__YOUR ASSIGNMENT__.
Your task is to write out the entire listing exactly, omitting its pictures.

━━━

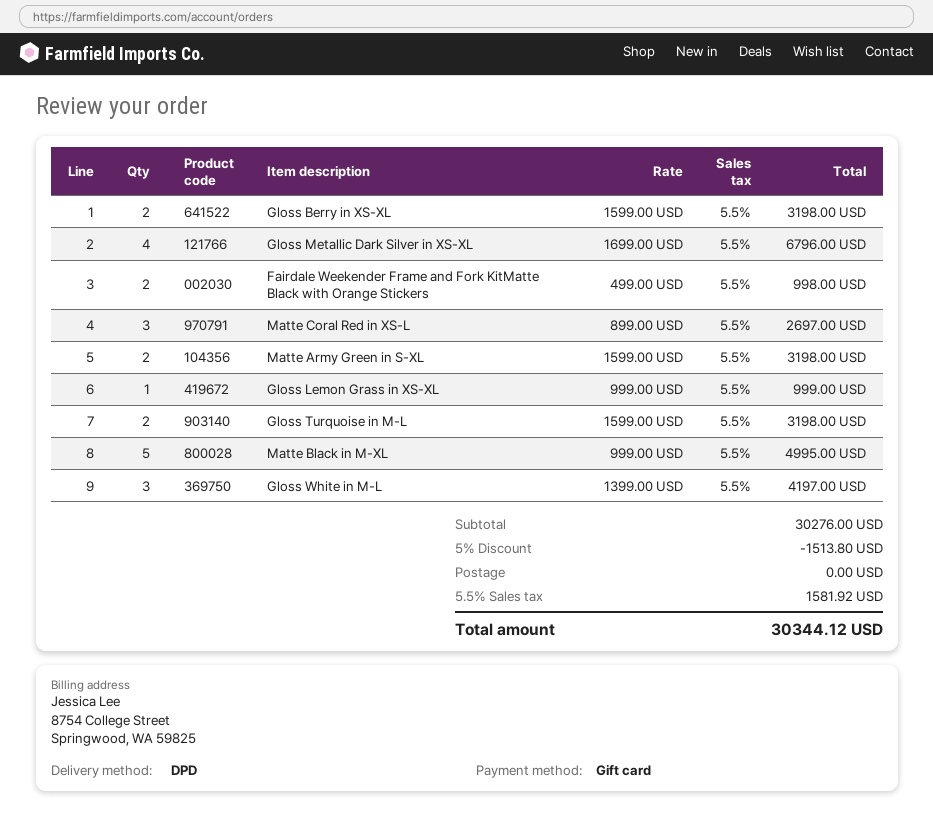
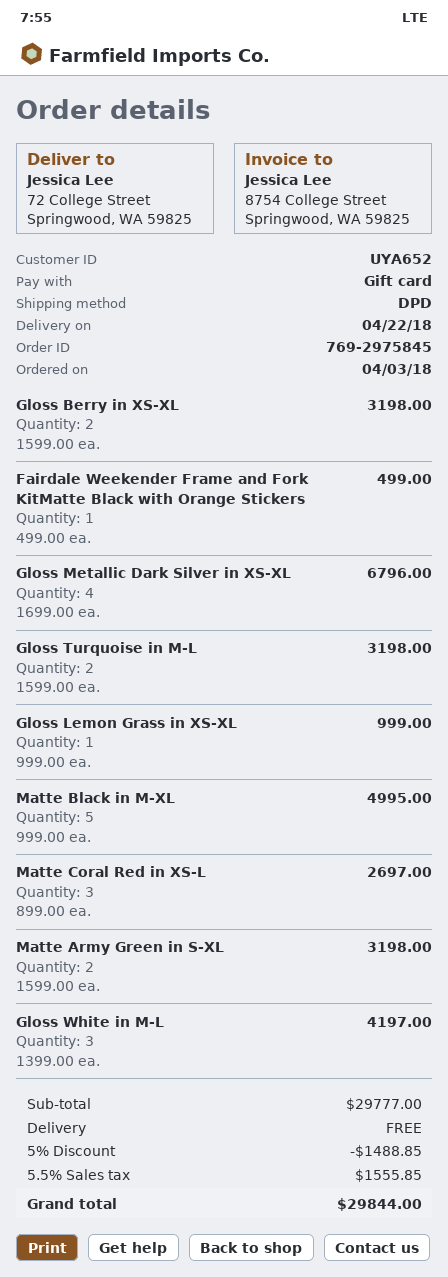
Fairdale Weekender Frame and Fork KitMatte Black with Orange Stickers: 2 x 499.00 = 998.00 -> 1 x 499.00 = 499.00
subtotal: 30276.00 -> 29777.00
discount: 5% = 1513.80 -> 5% = 1488.85
tax: 5.5% = 1581.92 -> 5.5% = 1555.85
total: 30344.12 -> 29844.00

━━━

__RESPONSE__.
Fairdale Weekender Frame and Fork KitMatte Black with Orange Stickers: 2 x 499.00 = 998.00 -> 1 x 499.00 = 499.00
subtotal: 30276.00 -> 29777.00
discount: 5% = 1513.80 -> 5% = 1488.85
tax: 5.5% = 1581.92 -> 5.5% = 1555.85
total: 30344.12 -> 29844.00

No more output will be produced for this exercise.